In the example you give where you start with 5 volts in and 3 volts out the value of voltage drop V = 2 so we have 2 = I * R or R = 2 / I

You therefore have the ability to manipulate R to produce a desired value of I. If you continue to use the 560ohm resistor then I = 2 / 560 or 3.57 mA

However if you want a particular current then you need to manipulate R to give the required resistance where R = 2 / I

Say you want I to equal 9 mA then R = 2 / .009 = 220 ohms Note that the calculation gives 222.22 but in the real world you can round that to 220 (a normally available value)

jack

You also need to know that LEDs haven't read the Ohms Law book... they "act weird".

More details at...

http://www.arunet.co.uk/tkboyd/ele1led.htm

The voltage drop is the amount I want to reduce my standard 5v to? If I had 5v coming off my digital pin and I wanted to drop that to 1.5v the equation would look like:

3.5 = 5mA * R

so R would be 700ohms?

Yes if you want 5mA to flow and the nearest preferred value would be 690 ohms jack

The point is you need to know what current you want to flow through the LED as a start point. Then you need to look up on the LED's data sheet what the forward voltage drop will be with that current flowing. Then subtract this value from the supply voltage. That leaves you with the amount of voltage you need to drop across the resistor. So you know the voltage across the resistor, you know the current through it (same a s the LED) then ohms law will give you the resistor value.

http://www.thebox.myzen.co.uk/Tutorial/LEDs.html

Here is one of my OLD videos: http://www.youtube.com/watch?v=ictCxrkVdqs

@Jeremy1998: I strongly recommend you get a handle on upper and lower-case. 20MA through a LED is going to leave your workbench in a bit of a mess.

@Groove: I ment to do the all caps "OLD", emphasizing on how old it is.

You also need to know that LEDs haven't read the Ohms Law book... they "act weird".

Most devices other than resistors haven't read that book either.
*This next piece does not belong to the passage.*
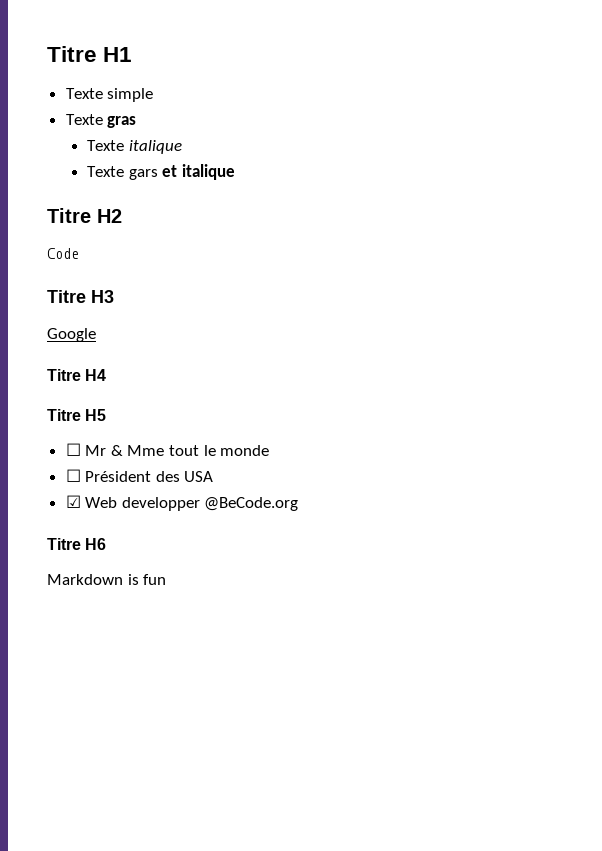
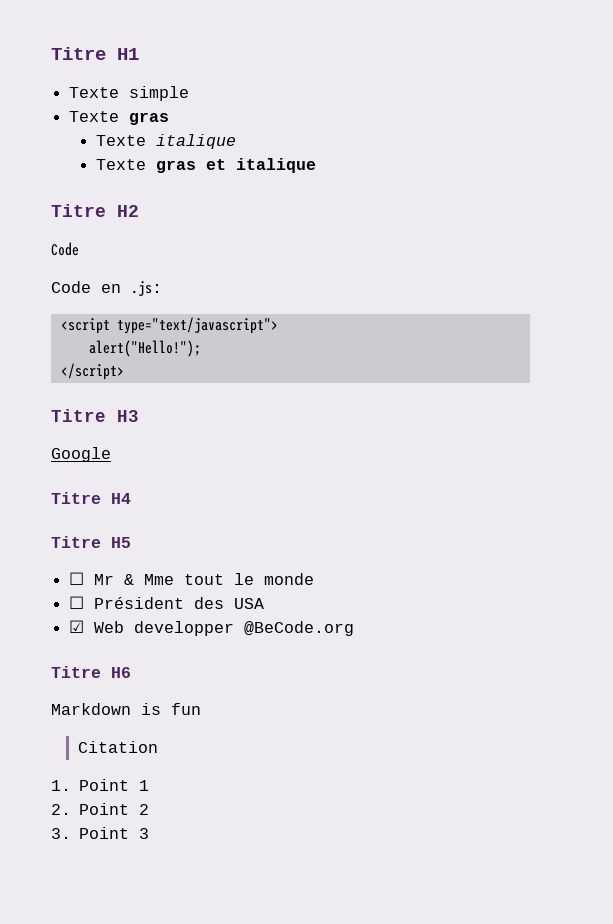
[128,169,158,180] gars -> [156,160,197,173] gras
(79, 253) none -> [51,281,162,296] [60,317,278,334] [88,340,201,357] [60,363,124,380] // Code en .js: // <script type="text/javascript"> // alert("Hello!"); // </script>
(167, 579) none -> [77,741,158,753] [51,779,150,791] [51,803,150,815] [51,827,150,839] // Citation // 1. Point 1 // 2. Point 2 // 3. Point 3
That's because Ohm's law applies to linear devices that exhibit a characteristic called 'resistance', and those devices are called 'resistors'. Ohm's law does not apply to non-linear devices such as light bulbs, diodes, microprocessors, etc.

Don

I ment to do the all caps "OLD", emphasizing on how old it is.

@Jeremy1998: I hope that sentence means something to you.

"mA" is the correct way of writing the unit "milli-amperes". "MA" is the correct way of writing the unit "mega-amperes", which is one thousand million times bigger than a milliampere.

Now, you're not very likely to encounter mega-amperes (unless you're interested in astrophysics), but you may well encounter mega-ohms and milli-ohms, so it's best to get the shorthand sorted out, before you hurt yourself.

OH! I had no clue! I will try t remember that... No promise though...